Having shared my initial story and my update I’ve decided to try and update monthly. I find writing about my story therapeutic for myself and it still surprises me just how little people know/understand about eating disorders.
My last update was a much more positive one than my initial cry for help but unfortunately it hasn’t stayed that way. I recently shared a post on my Instagram of me feeling fantastic having been able to run in just a sports bra and leggings for the first time ever! Fast forward a week and that little, dark, eating disorder voice kicked in. I couldn’t even stand to look at it anymore, all I could see was what was wrong with my body. Coincidentally those feelings started the exact same day I got weighed for the first time in months.

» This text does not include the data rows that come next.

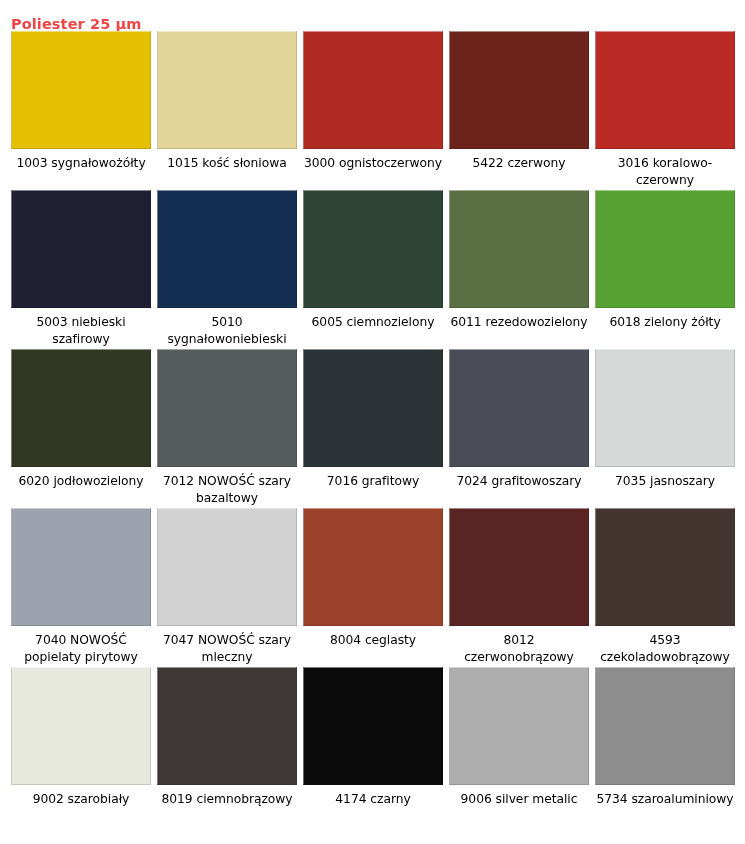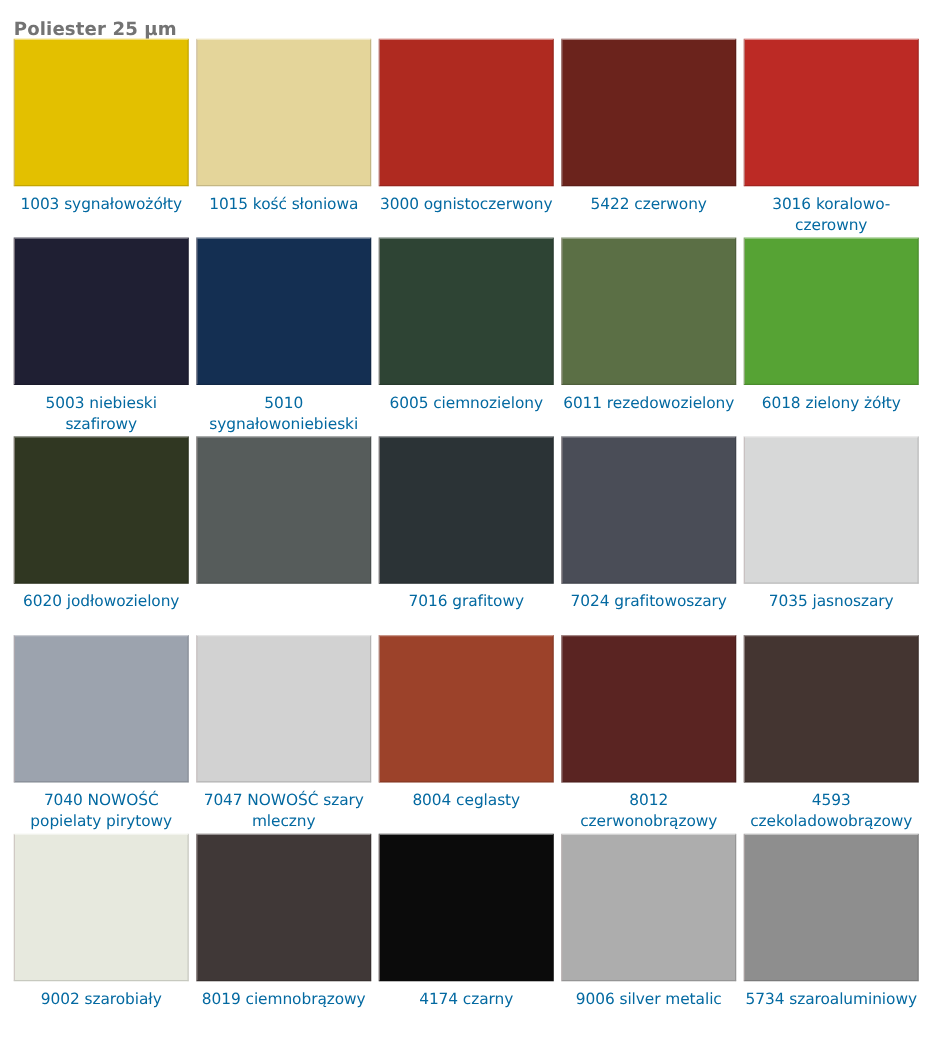--- a/index.html
+++ b/index.html
@@ -22,7 +22,7 @@
     font-size: 14.5px;
     font-weight: bold;
     letter-spacing: 0.1px;
-    color: #737373;
+    color: #ef4444;
     white-space: nowrap;
   }
   #swatch-grid {

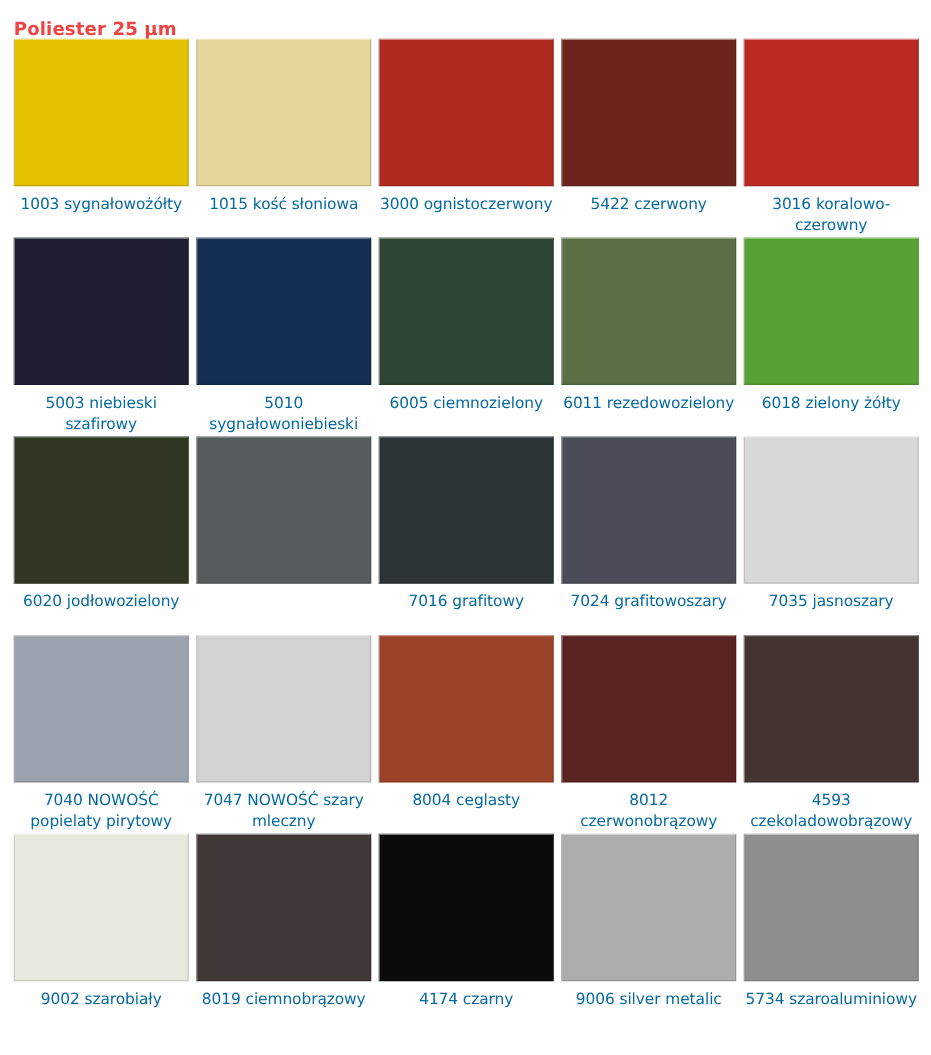--- a/index.html
+++ b/index.html
@@ -54,7 +54,7 @@
     text-align: center;
     font-size: 12.3px;
     line-height: 17px;
-    color: #0369a1;
+    color: #000000;
     word-wrap: break-word;
     letter-spacing: -0.05px;
   }

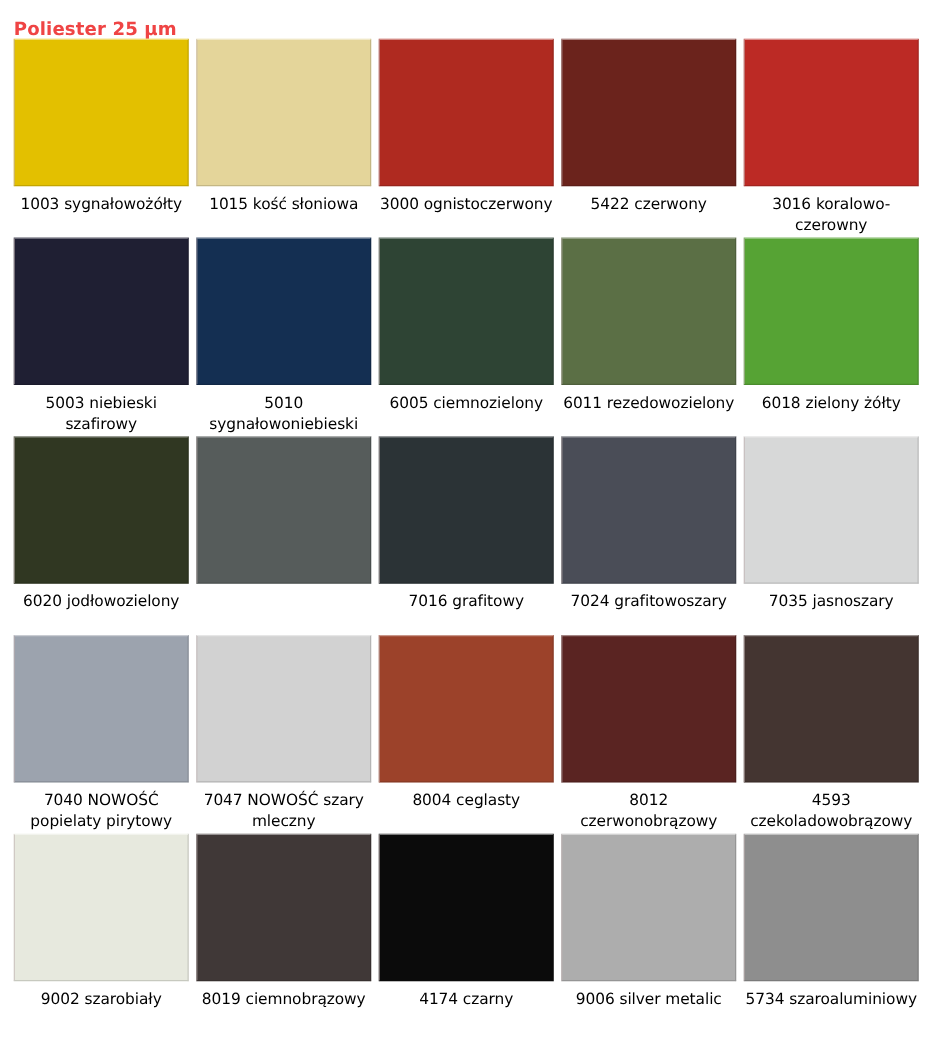--- a/index.html
+++ b/index.html
@@ -111,6 +111,7 @@
     </div>
     <div class="swatch-cell">
       <div class="swatch-chip" style="background-color: rgb(86, 92, 91);"></div>
+      <div class="swatch-label">7012 NOWOŚĆ szary bazaltowy</div>
     </div>
     <div class="swatch-cell">
       <div class="swatch-chip" style="background-color: rgb(43, 51, 54);"></div>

It was a dark, deep spiral and it was one of my lowest points in recent times. I didn’t see a way out. I was crying and obsessing and beating myself up. It was horrible and I couldn’t explain it to Tom. I stand by that it’s one of the hardest things to explain or deal with. I sometimes feel that at least with other mental illnesses you can empathise to a certain degree but with eating disorders unless you’ve experienced it you simply don’t know. There are so many common misconceptions. I cannot stress enough that just because someone doesn’t starve themselves or make themselves sick does not mean that they aren’t suffering – it runs so much deeper than that.

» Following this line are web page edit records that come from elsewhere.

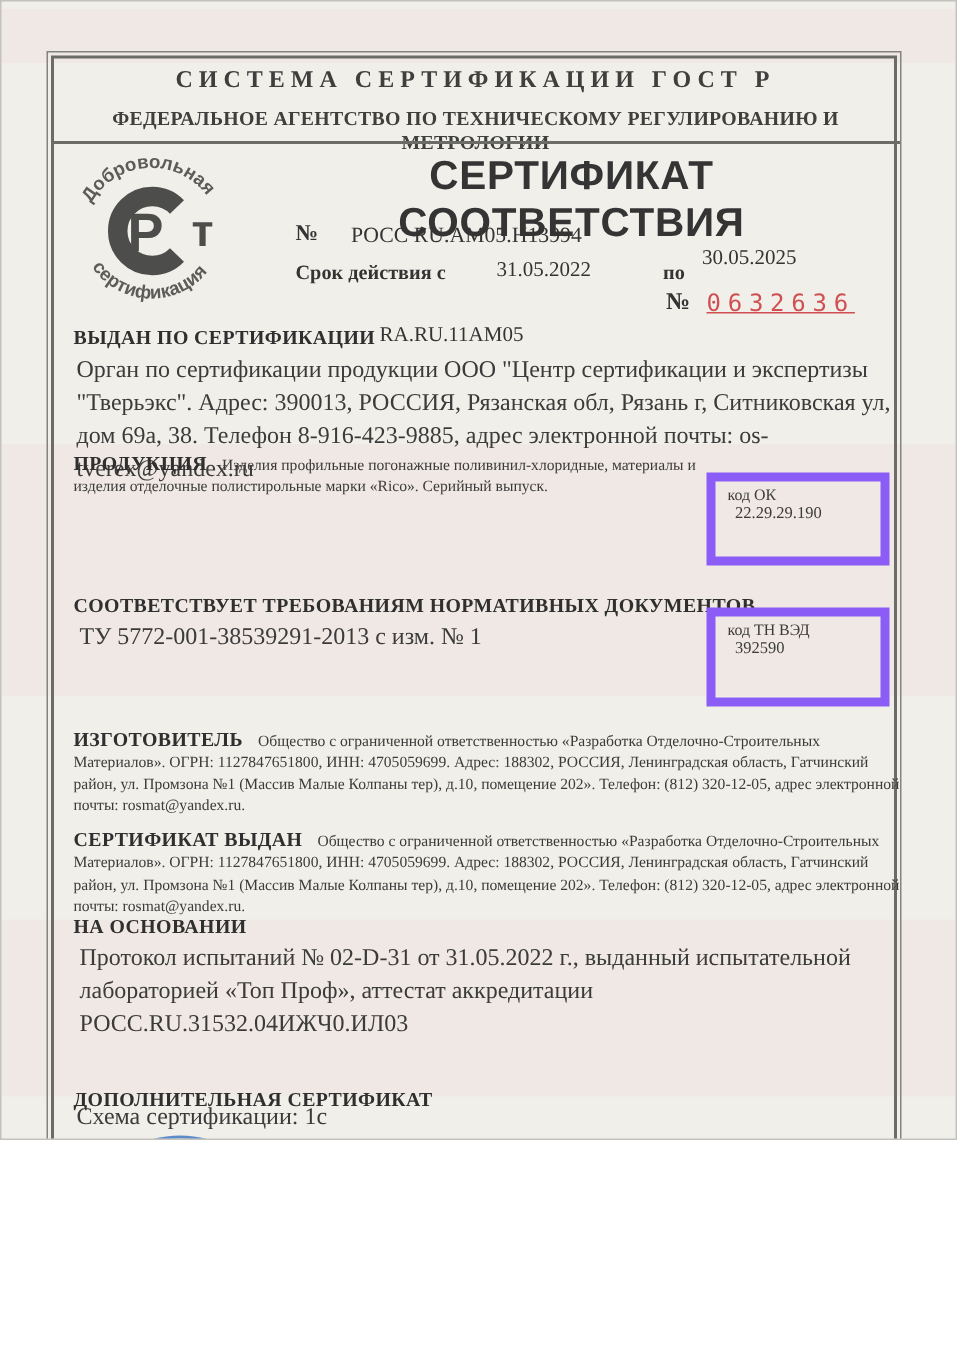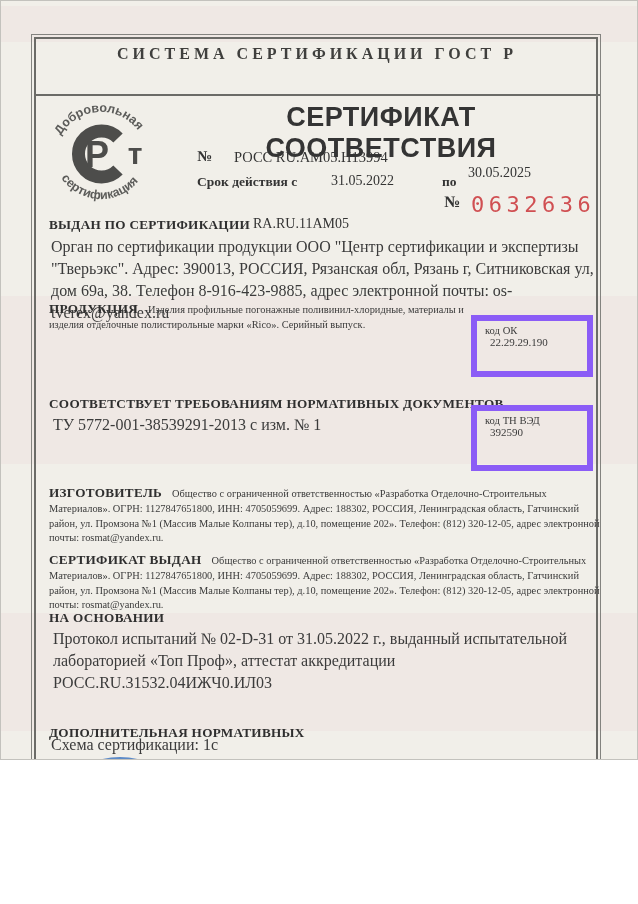--- a/index.html
+++ b/index.html
@@ -51,6 +51,7 @@
   </div>
 
   <div class="abs sys-line">СИСТЕМА СЕРТИФИКАЦИИ ГОСТ Р</div>
+  <div class="abs agency-line">ФЕДЕРАЛЬНОЕ АГЕНТСТВО ПО ТЕХНИЧЕСКОМУ РЕГУЛИРОВАНИЮ И МЕТРОЛОГИИ</div>
   <div class="abs header-rule"></div>
 
   <svg class="abs" style="left:38px;top:96px;" width="125" height="110" viewBox="0 0 125 110">

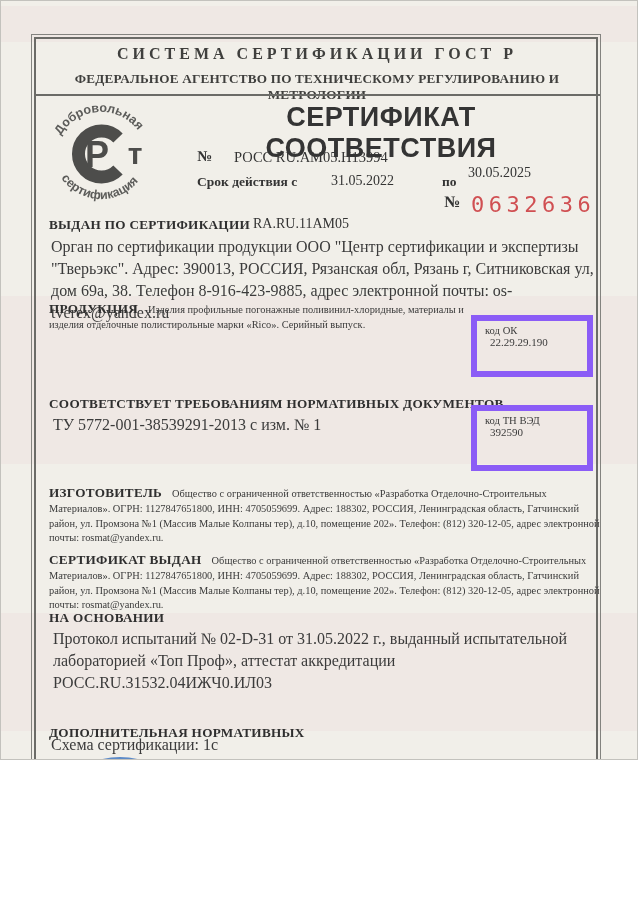--- a/index.html
+++ b/index.html
@@ -21,7 +21,7 @@
   .validity-label{font-weight:bold;font-size:13.5px;color:#343434;}
   .date-value{font-size:14px;color:#343434;}
   .form-no-label{font-weight:bold;font-size:16px;color:#343434;}
-  .form-no-value{font-family:"DejaVu Sans Mono",monospace;font-size:22px;letter-spacing:4.5px;}
+  .form-no-value{font-family:"DejaVu Sans Mono",monospace;font-size:16px;letter-spacing:4.5px;text-decoration:underline;}
   .slabel{font-weight:bold;font-size:13.2px;letter-spacing:0.3px;color:#2f2f2f;margin-right:10px;}
   .reg-value{font-size:14px;color:#343434;}
   .body-text{font-size:16px;line-height:1.38;color:#3b3b3b;}

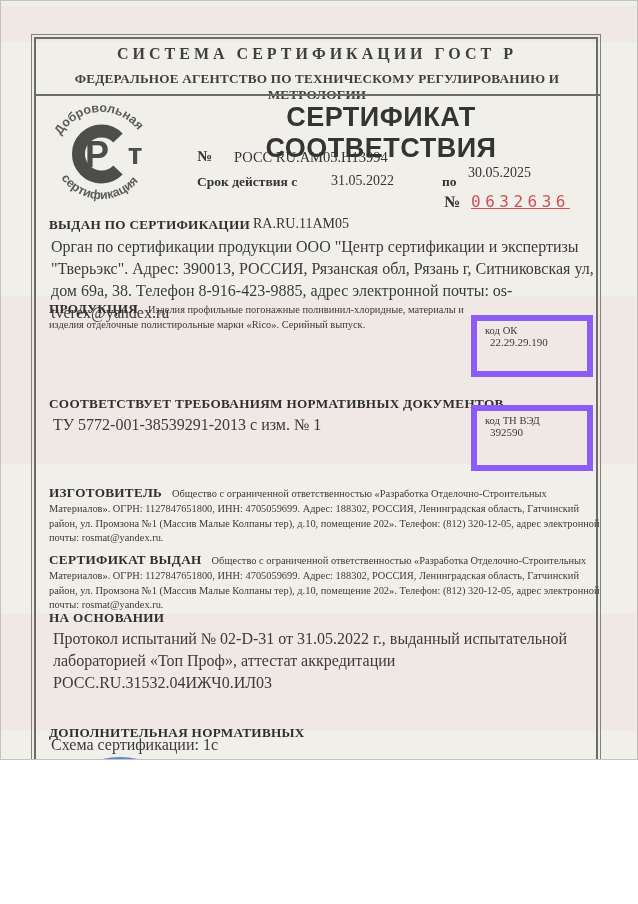--- a/index.html
+++ b/index.html
@@ -113,7 +113,7 @@
   <span class="abs slabel" style="left:48px;top:609px;">НА ОСНОВАНИИ</span>
   <div class="abs body-text" style="left:52px;top:627px;width:545px;">Протокол испытаний № 02-D-31 от 31.05.2022 г., выданный испытательной лабораторией «Топ Проф», аттестат аккредитации РОСС.RU.31532.04ИЖЧ0.ИЛ03</div>
 
-  <span class="abs slabel" style="left:48px;top:724px;">ДОПОЛНИТЕЛЬНАЯ НОРМАТИВНЫХ</span>
+  <span class="abs slabel" style="left:48px;top:724px;">ДОПОЛНИТЕЛЬНАЯ СЕРТИФИКАТ</span>
   <div class="abs body-text" style="left:50px;top:713px;width:400px;margin-top:20px;">Схема сертификации: 1с</div>
 
   <svg class="abs" style="left:42px;top:752px;" width="155" height="150" viewBox="0 0 155 150">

I was back to being obsessive. I mean I am/was at the heaviest I’ve ever been. Ever. I didn’t feel any different in myself from a week ago and my clothes didn’t fit me any differently but thise two numbers on the scale completely changed my opinion of myself. It felt like climbing a wall to the top only to lose my footing on the final step and fall straight back to the bottom. My body confidence had once again been shattered and I was back to my closed up self. I wanted to start running 3 times a day. I wanted to get rid of every unhealthy item of food in the flat. I wanted to get back to my tiny 8st self. It’s almost as if I don’t recognise myself until I’m at that weight. At least that’s what I thought.
I’m some kind of warped/backwards logic I decided to try on some of my bikinis from a couple of years ago. If you’ve seen my post on my Half-year goals you’ll know that being in a bikini this year is quite a big deal to me. With only 3 weeks to go until my first break I had a panic they wouldn’t fit so I dug them out of the back of my wardrobe, tried them on and looked in the mirror. Low and behold they fit perfectly.
There are always going to be bits that I wish were different but with minor changes to my diet and fitness regime they will get there. I quickly realised that my issues are nothing to do with how I see myself. I love my body. I’ve been blessed with a near perfect hourglass figure and likened to a Kardashian (what’s not to love)! Instead my issues come from what I create in my head based on the numbers on the scale. To me that number 8 is magic even though realistically I know that it would mean losing what I love about myself today.
So it’s an easy fix? I wish it was. I wish it was as easy as just shaking my head and shaking the negative thoughts away. I think it will take a while to get those numbers out of my head. There are probably always going to be dark days where I can’t control my default emotion but hopefully I’ll never be too far away from a bikini and a mirror.